Its awesome to think that we wont be sick when we leave this place.  Its wonderful to think that we will see our loved ones that have already gone to see their prepared place in that beautiful city.  Its awesome to think that a bad day here on earth will be forgotten about forever one day - when we all get to Heaven!

There is this song that I am attaching for you....in the song it says "take this world and give me Jesus" ~ I hope that this is what your heart is singing today!  This world is not where I belong and I long to see my King with arms open wide welcoming me to the house HE has prepared for me in that City!

Thursday, March 29, 2012

While I'm waiting....

 "But they that wait upon the LORD shall renew their strength; they shall mount up with wings as eagles; they shall run, and not be weary; and they shall walk, and not faint"(Isaiah 40:31).).

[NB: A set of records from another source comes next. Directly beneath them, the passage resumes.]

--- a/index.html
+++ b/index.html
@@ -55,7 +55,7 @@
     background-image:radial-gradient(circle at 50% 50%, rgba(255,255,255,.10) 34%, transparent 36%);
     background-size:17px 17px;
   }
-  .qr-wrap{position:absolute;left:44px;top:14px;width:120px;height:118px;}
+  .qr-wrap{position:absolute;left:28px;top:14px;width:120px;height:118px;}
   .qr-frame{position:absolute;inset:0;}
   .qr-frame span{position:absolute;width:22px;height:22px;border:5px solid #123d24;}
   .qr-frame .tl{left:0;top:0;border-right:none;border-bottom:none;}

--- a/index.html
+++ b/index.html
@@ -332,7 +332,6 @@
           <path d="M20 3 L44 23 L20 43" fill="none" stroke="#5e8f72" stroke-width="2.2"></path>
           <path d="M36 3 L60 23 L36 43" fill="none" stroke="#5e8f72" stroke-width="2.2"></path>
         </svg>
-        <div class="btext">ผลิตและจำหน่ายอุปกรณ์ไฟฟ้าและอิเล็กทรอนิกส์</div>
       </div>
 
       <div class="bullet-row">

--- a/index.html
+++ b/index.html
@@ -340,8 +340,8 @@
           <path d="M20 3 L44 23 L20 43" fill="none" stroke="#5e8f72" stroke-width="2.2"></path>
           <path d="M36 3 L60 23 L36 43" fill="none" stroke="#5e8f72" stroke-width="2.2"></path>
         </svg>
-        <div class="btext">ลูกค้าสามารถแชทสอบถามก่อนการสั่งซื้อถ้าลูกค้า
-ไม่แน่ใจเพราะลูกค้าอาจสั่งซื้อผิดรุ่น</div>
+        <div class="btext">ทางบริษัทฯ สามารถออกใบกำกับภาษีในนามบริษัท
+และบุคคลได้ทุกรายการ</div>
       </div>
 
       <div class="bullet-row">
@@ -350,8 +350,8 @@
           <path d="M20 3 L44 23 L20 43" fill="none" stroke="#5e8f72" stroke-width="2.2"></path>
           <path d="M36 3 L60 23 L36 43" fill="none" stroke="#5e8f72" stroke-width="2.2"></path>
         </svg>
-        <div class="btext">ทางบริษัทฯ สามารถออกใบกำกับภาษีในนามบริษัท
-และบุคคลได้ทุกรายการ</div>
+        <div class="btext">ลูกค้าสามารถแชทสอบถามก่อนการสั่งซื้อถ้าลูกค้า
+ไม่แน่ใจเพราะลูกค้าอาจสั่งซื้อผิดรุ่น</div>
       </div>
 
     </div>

This song came on the radio today..."While I'm Waiting".  The last time I heard it was in the "Fireproof" movie. When I heard it ~ I liked it and thought what a great song.  Today though it hit me a little differently...

Before the song started the host of the show (my awesome sat. radio ~ "The Message") started talking about the writer of the song and how it took 17 years before he would "make it"!  What a long time to wait.  But when you listen to the words of the song and how the Lord is in control of  EVERYTHING - it makes it better!  I didnt say it was easy...I just said it makes it better.

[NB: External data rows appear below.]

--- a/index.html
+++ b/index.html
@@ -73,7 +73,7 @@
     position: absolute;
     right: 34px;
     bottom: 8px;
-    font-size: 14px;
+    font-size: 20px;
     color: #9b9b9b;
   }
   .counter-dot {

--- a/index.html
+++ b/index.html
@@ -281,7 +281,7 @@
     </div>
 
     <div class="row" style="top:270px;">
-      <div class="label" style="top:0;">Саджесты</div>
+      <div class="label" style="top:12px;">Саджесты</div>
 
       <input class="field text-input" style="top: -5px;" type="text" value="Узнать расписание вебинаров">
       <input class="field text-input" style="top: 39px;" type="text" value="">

When the song started, for some reason I became so overwhelmed with emotion.  I started getting the flashbacks of Emily being in ICU.   Coming in every morning hoping the levels on the vent were lower and she was breathing more by herself, hoping she had a good night sleep, hoping we had nurses that we loved.  It was all we did was wait.  We had to learn (which is what hit me today) is that we weren't waiting for Emily to do something but we were just waiting for the Lord  and HIS timing in the situation.  His plan is always the best plan, His ways are always the best ways.  Do I like waiting...no, I am very impatient! Did I enjoy pushing the 4th floor button on the elevator everyday for a month knowing my daughter was on a vent, a feeding tube & laying in a bed in ICU?  Not for a minute.

But with as much of the dislikes that i had (and have) every time she has been in the hospital, I also feel that there is a special piece to the Lords puzzle ~ the puzzle He is working on called "Emily's life"!  Would I give anything to know that in the morning when she wakes up for school that the Lord has healed her ~ absolutely.  Do I want to rush the process ~ i cant because then the process wouldn't be perfect like the Lords process!